**Task statement:**
Scan the data below and state the number of lines that include the word "cache", adding no comment.

**Data to examine:**
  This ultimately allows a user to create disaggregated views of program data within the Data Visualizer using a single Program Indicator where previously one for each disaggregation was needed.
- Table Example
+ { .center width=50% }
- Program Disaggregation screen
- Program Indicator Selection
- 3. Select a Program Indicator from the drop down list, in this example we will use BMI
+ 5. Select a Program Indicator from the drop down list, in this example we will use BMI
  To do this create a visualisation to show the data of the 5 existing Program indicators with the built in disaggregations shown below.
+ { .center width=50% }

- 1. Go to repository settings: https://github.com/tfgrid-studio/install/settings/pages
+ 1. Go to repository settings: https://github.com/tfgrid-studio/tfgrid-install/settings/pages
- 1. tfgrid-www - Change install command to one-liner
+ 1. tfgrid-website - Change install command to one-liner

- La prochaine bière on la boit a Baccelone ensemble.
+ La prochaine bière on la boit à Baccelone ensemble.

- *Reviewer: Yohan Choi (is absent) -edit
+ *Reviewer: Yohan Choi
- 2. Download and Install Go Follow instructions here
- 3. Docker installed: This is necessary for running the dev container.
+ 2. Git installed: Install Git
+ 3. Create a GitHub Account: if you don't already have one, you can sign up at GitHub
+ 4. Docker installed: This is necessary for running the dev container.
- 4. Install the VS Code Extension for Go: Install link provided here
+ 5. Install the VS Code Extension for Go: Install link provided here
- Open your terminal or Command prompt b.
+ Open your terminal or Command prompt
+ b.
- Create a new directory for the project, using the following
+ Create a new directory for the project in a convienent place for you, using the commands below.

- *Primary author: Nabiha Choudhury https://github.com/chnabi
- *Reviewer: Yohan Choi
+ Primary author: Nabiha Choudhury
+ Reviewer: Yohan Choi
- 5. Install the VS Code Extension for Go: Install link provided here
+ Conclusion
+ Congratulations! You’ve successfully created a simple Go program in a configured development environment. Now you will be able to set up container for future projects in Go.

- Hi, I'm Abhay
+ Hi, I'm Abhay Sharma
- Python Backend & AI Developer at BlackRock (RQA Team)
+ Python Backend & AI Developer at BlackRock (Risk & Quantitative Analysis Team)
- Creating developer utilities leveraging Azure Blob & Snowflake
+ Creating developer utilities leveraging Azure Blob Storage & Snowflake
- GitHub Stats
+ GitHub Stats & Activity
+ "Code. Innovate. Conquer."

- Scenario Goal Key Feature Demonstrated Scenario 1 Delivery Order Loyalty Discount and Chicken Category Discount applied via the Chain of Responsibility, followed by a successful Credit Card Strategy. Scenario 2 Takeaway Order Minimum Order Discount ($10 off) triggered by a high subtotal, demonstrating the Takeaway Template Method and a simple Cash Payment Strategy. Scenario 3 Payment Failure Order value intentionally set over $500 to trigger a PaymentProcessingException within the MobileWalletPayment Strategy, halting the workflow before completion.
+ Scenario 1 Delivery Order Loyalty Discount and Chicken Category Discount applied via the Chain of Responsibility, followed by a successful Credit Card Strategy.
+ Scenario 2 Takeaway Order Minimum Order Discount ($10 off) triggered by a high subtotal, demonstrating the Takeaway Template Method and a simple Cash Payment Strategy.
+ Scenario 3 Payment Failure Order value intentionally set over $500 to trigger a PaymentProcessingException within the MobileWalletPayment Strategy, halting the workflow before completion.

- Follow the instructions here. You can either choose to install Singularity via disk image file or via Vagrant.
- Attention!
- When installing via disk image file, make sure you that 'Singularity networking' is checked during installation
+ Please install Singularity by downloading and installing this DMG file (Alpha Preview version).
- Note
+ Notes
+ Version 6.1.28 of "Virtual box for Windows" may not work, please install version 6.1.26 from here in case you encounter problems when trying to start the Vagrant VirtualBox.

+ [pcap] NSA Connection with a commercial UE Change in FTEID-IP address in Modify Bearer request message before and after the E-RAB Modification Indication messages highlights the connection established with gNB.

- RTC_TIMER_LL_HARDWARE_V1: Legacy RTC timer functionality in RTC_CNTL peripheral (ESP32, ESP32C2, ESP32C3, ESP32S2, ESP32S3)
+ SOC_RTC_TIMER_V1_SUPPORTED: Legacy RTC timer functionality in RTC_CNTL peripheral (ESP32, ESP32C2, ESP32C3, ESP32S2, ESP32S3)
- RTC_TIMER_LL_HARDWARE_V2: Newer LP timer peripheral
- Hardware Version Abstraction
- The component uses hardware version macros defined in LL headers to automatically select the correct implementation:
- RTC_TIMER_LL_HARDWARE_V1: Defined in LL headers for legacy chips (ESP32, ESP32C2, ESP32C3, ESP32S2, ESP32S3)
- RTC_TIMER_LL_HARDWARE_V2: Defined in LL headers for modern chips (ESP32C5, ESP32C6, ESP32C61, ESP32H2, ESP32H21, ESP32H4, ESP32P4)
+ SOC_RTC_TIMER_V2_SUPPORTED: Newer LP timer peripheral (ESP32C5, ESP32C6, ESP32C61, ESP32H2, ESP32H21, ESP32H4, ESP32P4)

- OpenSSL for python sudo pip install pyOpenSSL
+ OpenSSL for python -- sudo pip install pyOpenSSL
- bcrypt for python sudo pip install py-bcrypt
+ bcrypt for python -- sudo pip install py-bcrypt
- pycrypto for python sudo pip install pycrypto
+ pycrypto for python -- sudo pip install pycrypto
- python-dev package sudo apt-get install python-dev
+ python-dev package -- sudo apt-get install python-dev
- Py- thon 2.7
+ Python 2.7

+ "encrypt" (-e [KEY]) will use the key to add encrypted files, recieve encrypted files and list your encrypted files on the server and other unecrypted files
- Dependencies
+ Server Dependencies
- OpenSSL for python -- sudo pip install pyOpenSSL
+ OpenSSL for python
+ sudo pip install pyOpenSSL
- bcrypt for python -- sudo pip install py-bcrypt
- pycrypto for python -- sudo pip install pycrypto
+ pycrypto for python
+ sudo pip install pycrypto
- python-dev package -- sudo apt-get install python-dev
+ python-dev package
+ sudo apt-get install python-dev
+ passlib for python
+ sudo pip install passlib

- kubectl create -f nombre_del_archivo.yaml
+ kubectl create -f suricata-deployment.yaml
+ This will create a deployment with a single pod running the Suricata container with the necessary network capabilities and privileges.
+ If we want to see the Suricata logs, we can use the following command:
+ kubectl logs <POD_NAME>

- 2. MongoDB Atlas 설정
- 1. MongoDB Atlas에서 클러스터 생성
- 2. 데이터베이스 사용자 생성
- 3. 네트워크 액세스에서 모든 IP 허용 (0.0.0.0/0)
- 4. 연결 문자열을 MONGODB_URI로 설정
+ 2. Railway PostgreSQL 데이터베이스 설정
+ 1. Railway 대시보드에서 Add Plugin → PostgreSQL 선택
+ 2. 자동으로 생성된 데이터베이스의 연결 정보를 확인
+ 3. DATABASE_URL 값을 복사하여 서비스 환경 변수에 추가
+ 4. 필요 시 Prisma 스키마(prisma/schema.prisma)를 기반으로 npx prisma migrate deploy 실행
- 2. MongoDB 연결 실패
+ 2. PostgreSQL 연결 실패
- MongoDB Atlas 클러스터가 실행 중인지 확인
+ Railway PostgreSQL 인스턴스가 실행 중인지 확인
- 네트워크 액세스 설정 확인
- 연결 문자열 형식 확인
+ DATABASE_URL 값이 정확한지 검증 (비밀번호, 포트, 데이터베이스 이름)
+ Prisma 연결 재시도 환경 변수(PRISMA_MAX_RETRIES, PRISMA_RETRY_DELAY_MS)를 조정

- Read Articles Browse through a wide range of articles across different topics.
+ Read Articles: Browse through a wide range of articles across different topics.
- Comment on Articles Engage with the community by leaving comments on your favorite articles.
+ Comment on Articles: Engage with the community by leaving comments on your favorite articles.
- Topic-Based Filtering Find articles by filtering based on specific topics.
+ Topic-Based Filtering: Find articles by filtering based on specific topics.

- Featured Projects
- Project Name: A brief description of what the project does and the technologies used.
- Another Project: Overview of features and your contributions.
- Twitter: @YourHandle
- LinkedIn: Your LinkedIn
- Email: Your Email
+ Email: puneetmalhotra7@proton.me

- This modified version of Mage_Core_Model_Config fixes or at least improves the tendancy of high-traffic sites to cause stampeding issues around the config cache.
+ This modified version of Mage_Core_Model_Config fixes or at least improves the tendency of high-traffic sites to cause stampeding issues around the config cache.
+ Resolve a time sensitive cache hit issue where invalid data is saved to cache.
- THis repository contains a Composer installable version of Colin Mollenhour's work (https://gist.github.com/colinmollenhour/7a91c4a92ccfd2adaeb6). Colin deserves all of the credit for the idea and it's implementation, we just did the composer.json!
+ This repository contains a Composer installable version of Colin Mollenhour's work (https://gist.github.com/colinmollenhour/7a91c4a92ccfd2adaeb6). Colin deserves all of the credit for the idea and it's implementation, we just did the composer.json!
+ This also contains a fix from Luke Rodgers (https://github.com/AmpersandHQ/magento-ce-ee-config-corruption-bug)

**Completed task:**
3